Es soll also bitte keiner annehmen, mit dieser Steuer sei das Klimaproblem gelöst.
Richtig. Das betonen wir immer wieder. Der CO₂-Preis ist notwendig, aber nicht hinreichend. Nur zusammen mit anderen Instrumenten wirkt er. Zum Beispiel muss die Politik Grenzwerte setzen, die dann auch einzuhalten sind. Sie sollte aufhören, Ölheizungen finanziell zu fördern. Sie sollte den öffentlichen Personennahverkehr, also Bus und Bahn, dringend ausbauen. Dann wird's effektiv.
Nun sind Steuer-Erhöhungen oder gar neue Steuern extrem unpopulär. Wie wollen Sie den Widerstand überwinden?

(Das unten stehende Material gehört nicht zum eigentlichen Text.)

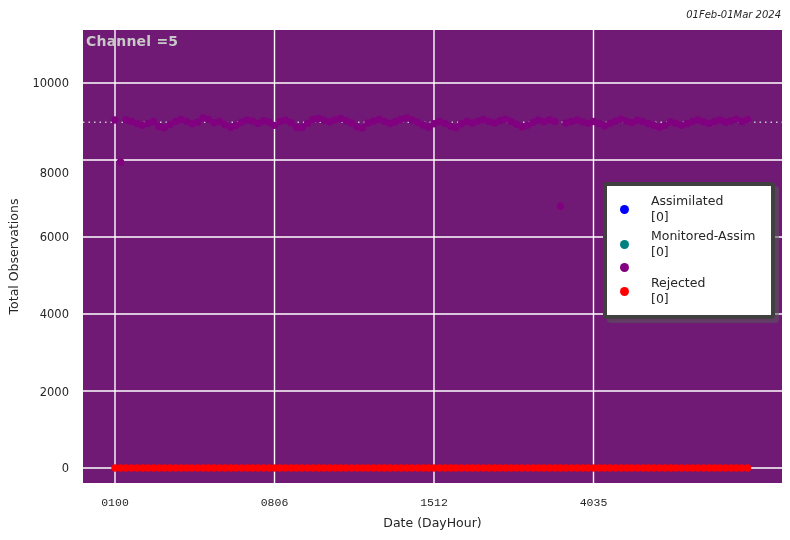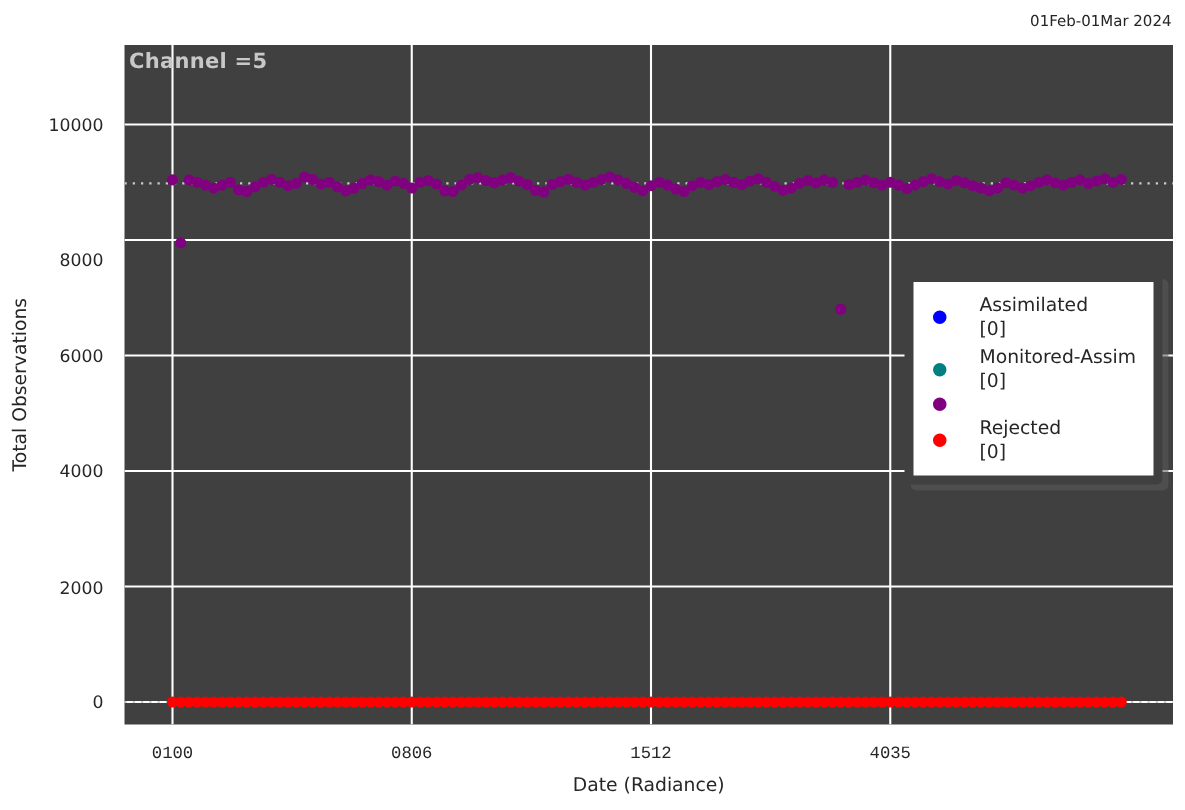"01Feb-01Mar 2024" .hdr-right { font-style: none -> italic }
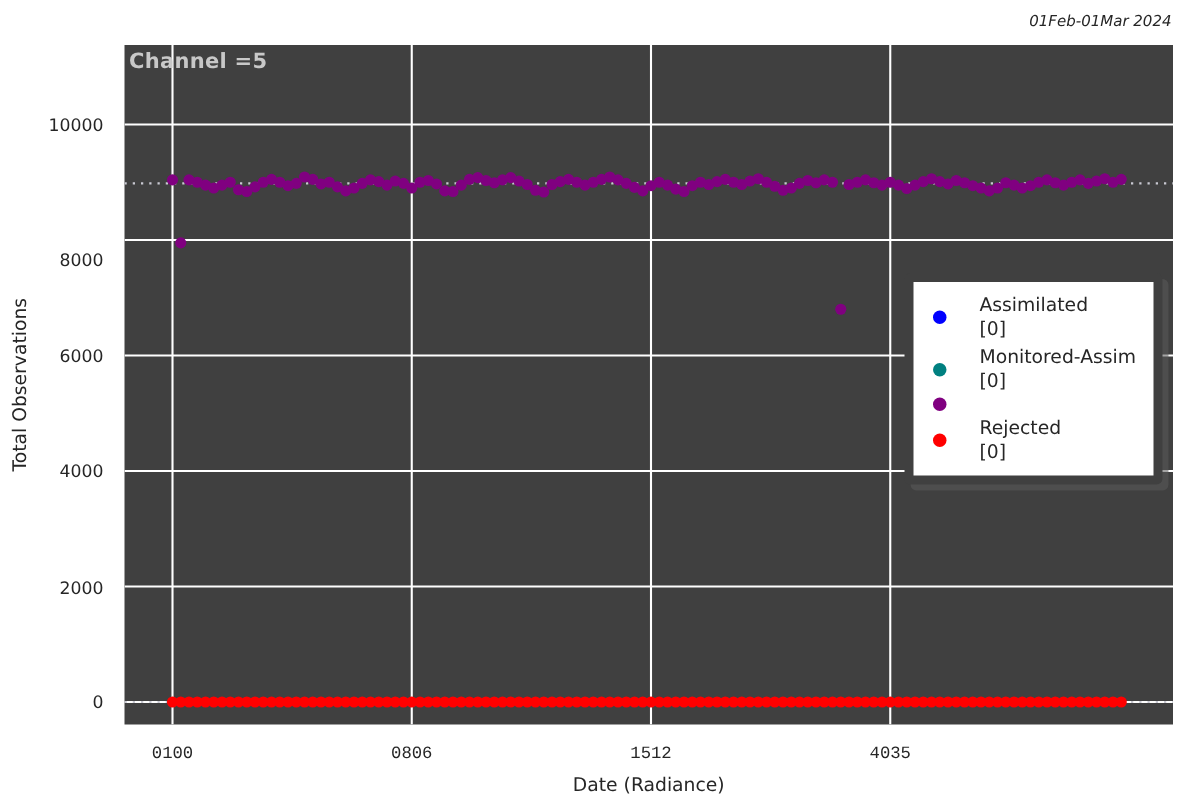"Channel =5" .plot { background: #404040 -> #701a75 }
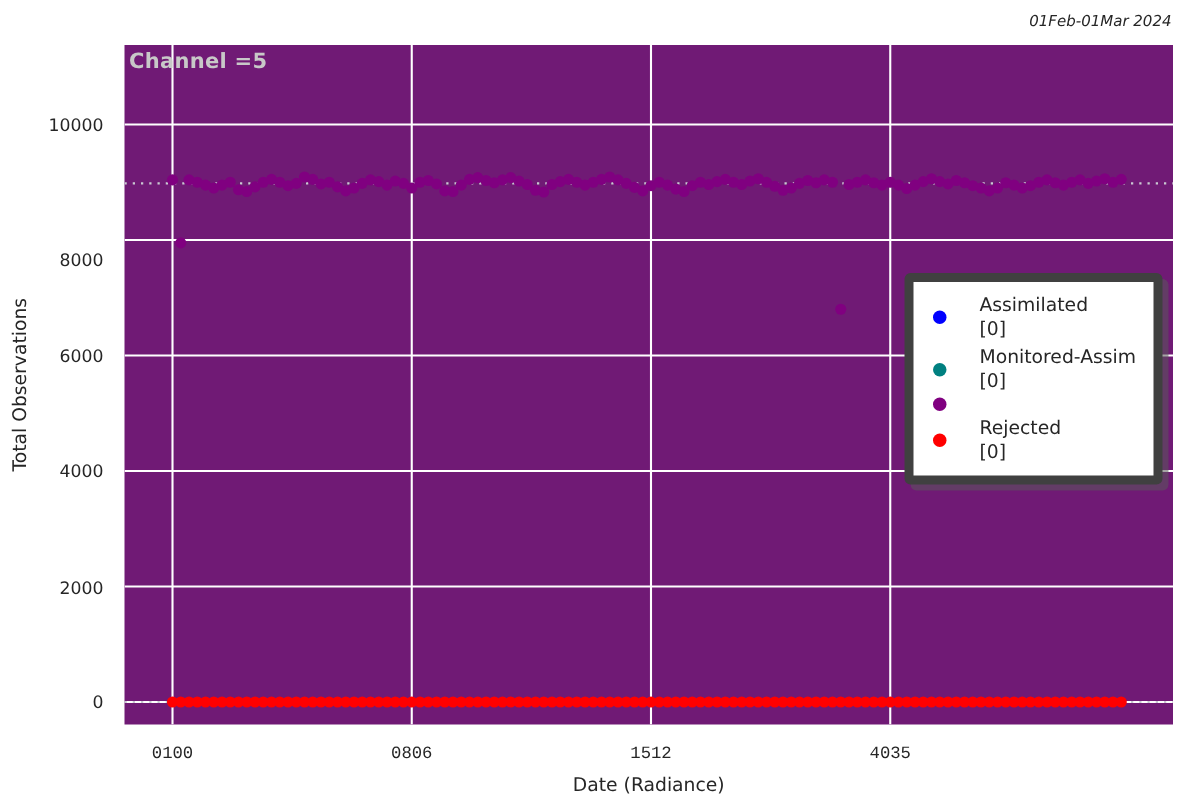"Assimilated" .legend { border: 6px solid #404040 -> 4px solid #404040 }
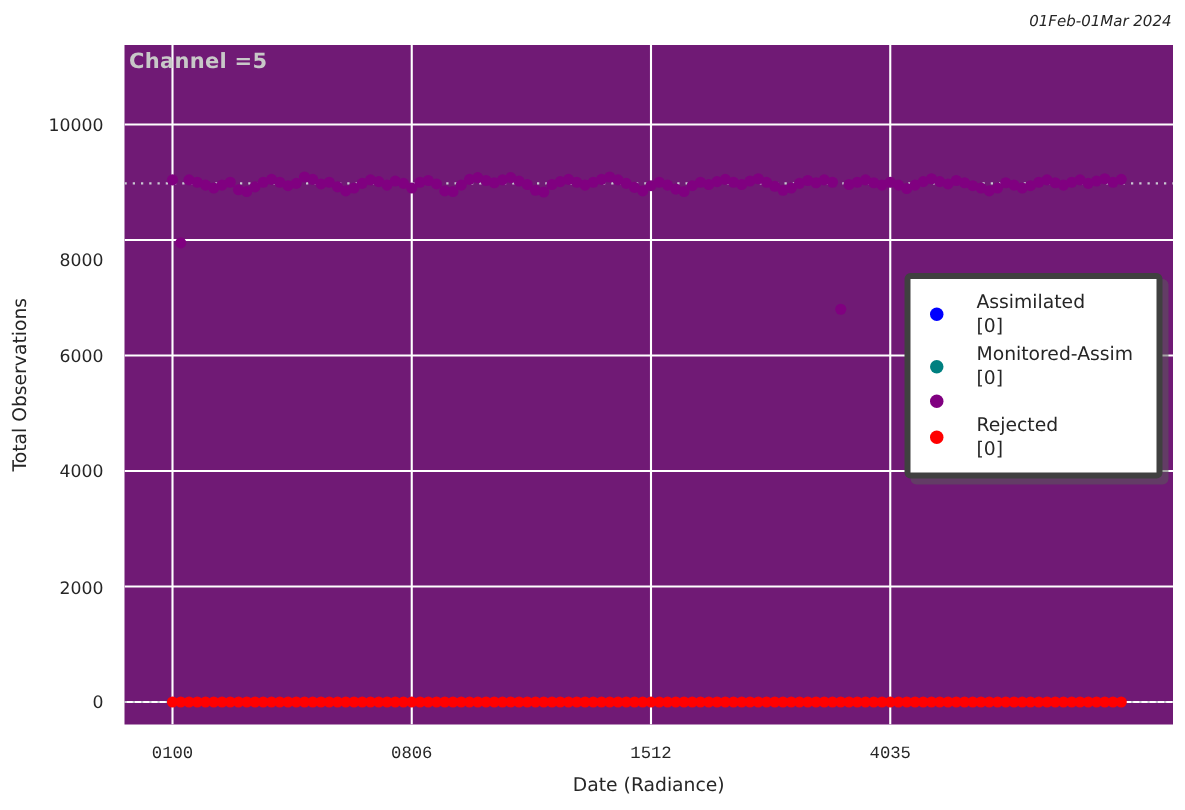"Date (Radiance)" div.xlabel { text: Radiance -> DayHour }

Indem die Einnahmen an die Bürger zurückfließen.
Nach welcher Methode?
Wir haben zwei Varianten untersucht: Die eine nennt sich "Klimaprämie". Hier würde der Staat das gesamte Steueraufkommen den Bürgern zurückzahlen, und zwar pauschal, pro Kopf. Anfangs, bei einem Steuersatz von 35 Euro pro Tonne CO₂, empfehlen wir eine Erstattung von 96 Euro pro Kopf und Jahr. Unabhängig davon, wie viel jemand verbraucht. Mit der Folge, dass unterm Strich all diejenigen davon profitieren, die weniger verbrauchen als der Durchschnitt. Weil sie dieselbe Erstattung bekommen wie alle, aber im Verbrauch sparsamer sind.
Was wäre die zweite Variante?
Die bestünde darin, im Gegenzug zur CO₂-Steuer die Stromsteuer oder die Umlage zum Ausbau der Erneuerbaren Energien zu senken, die alle Verbraucher zahlen.
Die zahlt aber der Energieversorger, er wälzt sie nur auf seine Kunden ab.
Richtig.
Dann müssen Sie darauf vertrauen, dass er auch die Entlastung weitergibt.
Der Wettbewerb auf dem Strommarkt ist mittlerweile derart intensiv, dass Sie dies getrost unterstellen dürfen.